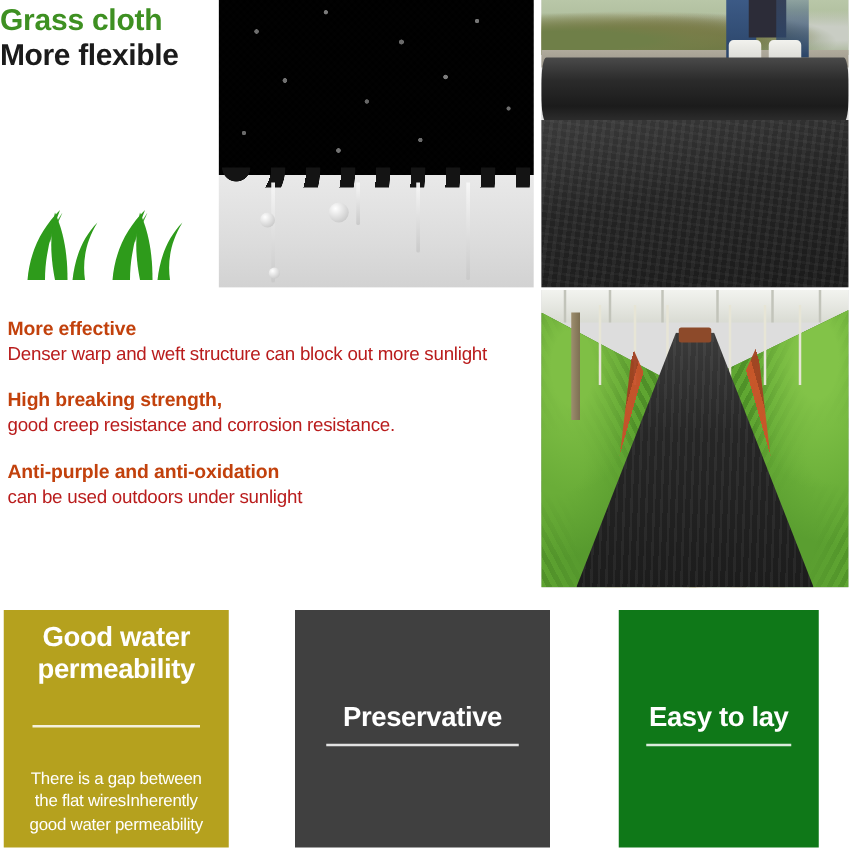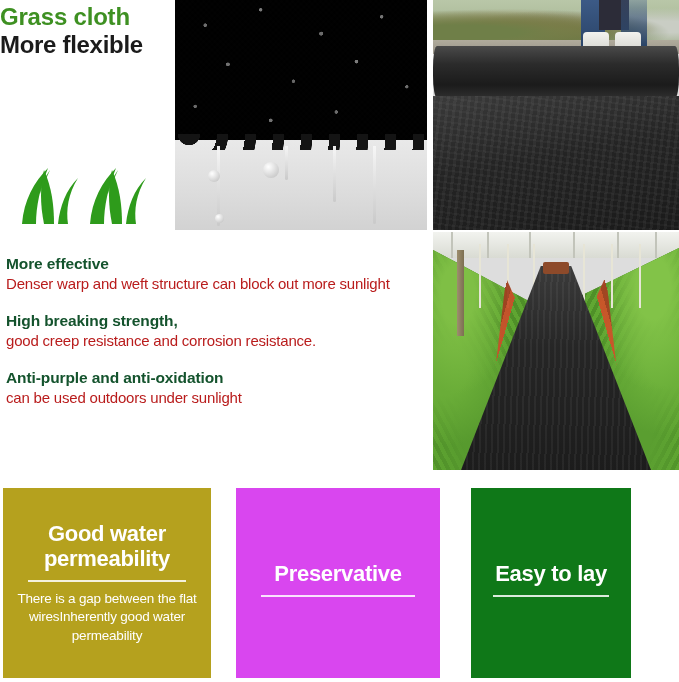--- a/index.html
+++ b/index.html
@@ -20,7 +20,7 @@
   
   .features{position:absolute;left:6px;top:254px;width:424px;}
   .feature{margin-bottom:17px;}
-  .feature-head{font-size:15.5px;font-weight:bold;color:#14532d;line-height:1.3;
+  .feature-head{font-size:15.5px;font-weight:bold;color:#c2410c;line-height:1.3;
                 letter-spacing:-0.1px;}
   .feature-body{font-size:15px;color:#b91c1c;line-height:1.33;letter-spacing:-0.2px;}
 

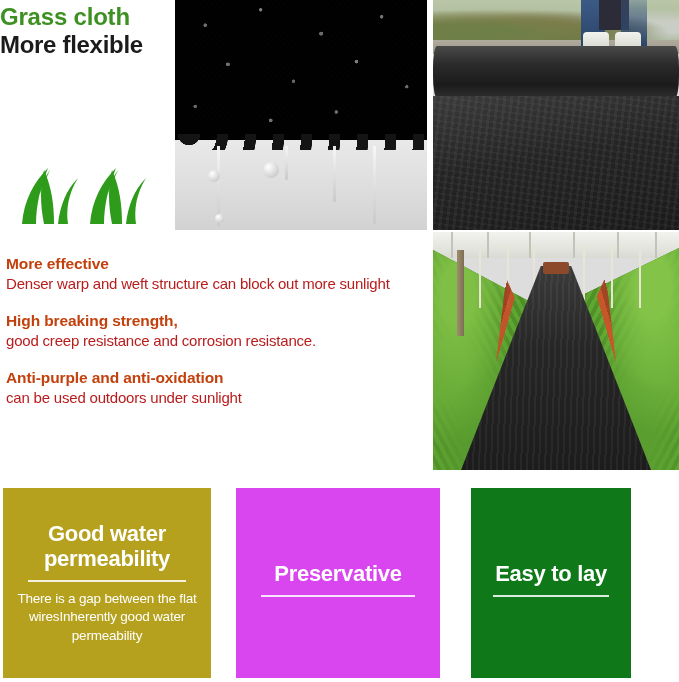--- a/index.html
+++ b/index.html
@@ -127,7 +127,7 @@
   .card{position:absolute;top:488px;height:190px;color:#fff;
         display:flex;flex-direction:column;align-items:center;justify-content:center;
         text-align:center;padding:0 14px;box-sizing:border-box;}
-  #card-0{left:3px;width:208px;}
+  #card-0{left:3px;width:180px;gap:24px;}
   #card-1{left:236px;width:204px;}
   #card-2{left:471px;width:160px;}
   .card-title{font-size:22px;font-weight:bold;line-height:1.14;letter-spacing:-0.3px;}

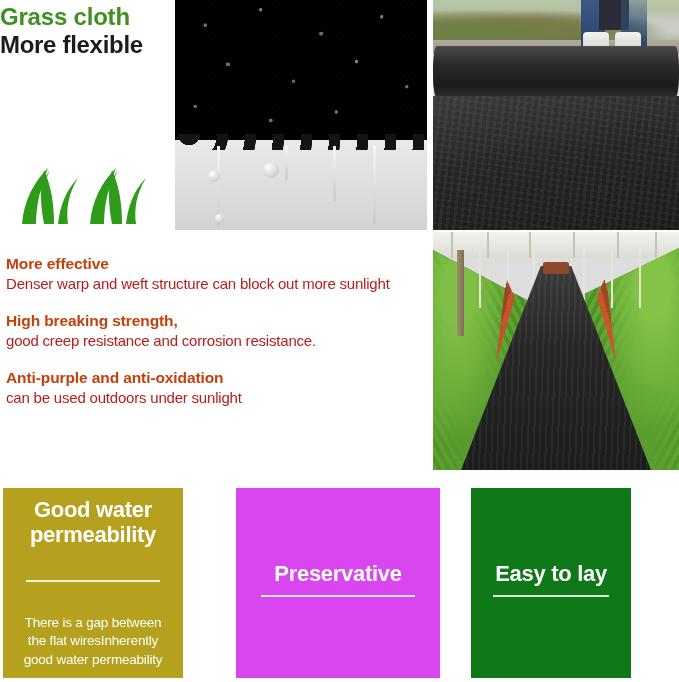--- a/index.html
+++ b/index.html
@@ -232,7 +232,7 @@
     <div class="card-body">There is a gap between the flat wiresInherently good water permeability</div>
   </div>
 
-  <div class="card" id="card-1" style="background: #d946ef;">
+  <div class="card" id="card-1" style="background: #404040;">
     <div class="card-title">Preservative</div>
     <div class="card-rule"></div>
   </div>

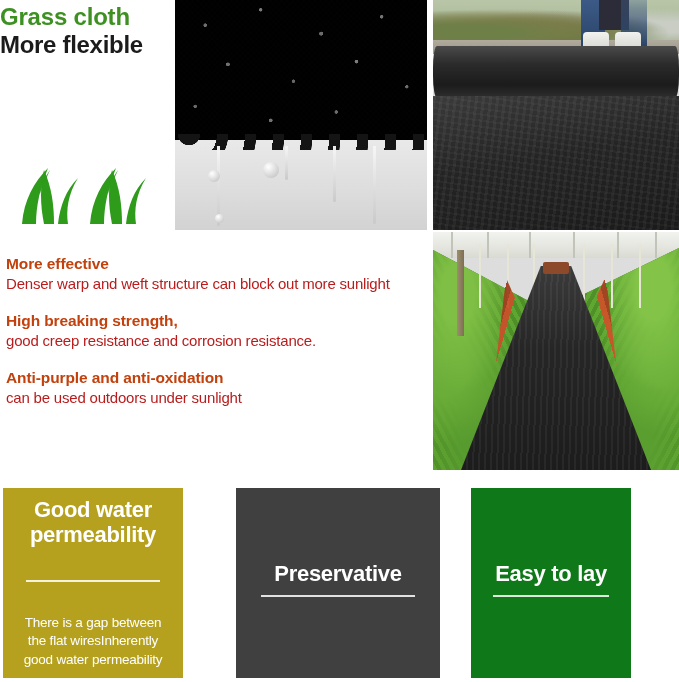--- a/index.html
+++ b/index.html
@@ -129,7 +129,7 @@
         text-align:center;padding:0 14px;box-sizing:border-box;}
   #card-0{left:3px;width:180px;gap:24px;}
   #card-1{left:236px;width:204px;}
-  #card-2{left:471px;width:160px;}
+  #card-2{left:495px;width:160px;}
   .card-title{font-size:22px;font-weight:bold;line-height:1.14;letter-spacing:-0.3px;}
   .card-rule{width:88%;height:2px;background:rgba(255,255,255,.85);margin:9px 0 8px;}
   .card-body{font-size:13.5px;line-height:1.35;letter-spacing:-0.2px;}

═══

## [BRIEF]
The answer must be the full set of records, repeated exactly, with no pictures.

## [ANSWER BOX]
--- a/index.html
+++ b/index.html
@@ -20,7 +20,7 @@
   
   .features{position:absolute;left:6px;top:254px;width:424px;}
   .feature{margin-bottom:17px;}
-  .feature-head{font-size:15.5px;font-weight:bold;color:#14532d;line-height:1.3;
+  .feature-head{font-size:15.5px;font-weight:bold;color:#c2410c;line-height:1.3;
                 letter-spacing:-0.1px;}
   .feature-body{font-size:15px;color:#b91c1c;line-height:1.33;letter-spacing:-0.2px;}
 

--- a/index.html
+++ b/index.html
@@ -127,7 +127,7 @@
   .card{position:absolute;top:488px;height:190px;color:#fff;
         display:flex;flex-direction:column;align-items:center;justify-content:center;
         text-align:center;padding:0 14px;box-sizing:border-box;}
-  #card-0{left:3px;width:208px;}
+  #card-0{left:3px;width:180px;gap:24px;}
   #card-1{left:236px;width:204px;}
   #card-2{left:471px;width:160px;}
   .card-title{font-size:22px;font-weight:bold;line-height:1.14;letter-spacing:-0.3px;}

--- a/index.html
+++ b/index.html
@@ -232,7 +232,7 @@
     <div class="card-body">There is a gap between the flat wiresInherently good water permeability</div>
   </div>
 
-  <div class="card" id="card-1" style="background: #d946ef;">
+  <div class="card" id="card-1" style="background: #404040;">
     <div class="card-title">Preservative</div>
     <div class="card-rule"></div>
   </div>

--- a/index.html
+++ b/index.html
@@ -129,7 +129,7 @@
         text-align:center;padding:0 14px;box-sizing:border-box;}
   #card-0{left:3px;width:180px;gap:24px;}
   #card-1{left:236px;width:204px;}
-  #card-2{left:471px;width:160px;}
+  #card-2{left:495px;width:160px;}
   .card-title{font-size:22px;font-weight:bold;line-height:1.14;letter-spacing:-0.3px;}
   .card-rule{width:88%;height:2px;background:rgba(255,255,255,.85);margin:9px 0 8px;}
   .card-body{font-size:13.5px;line-height:1.35;letter-spacing:-0.2px;}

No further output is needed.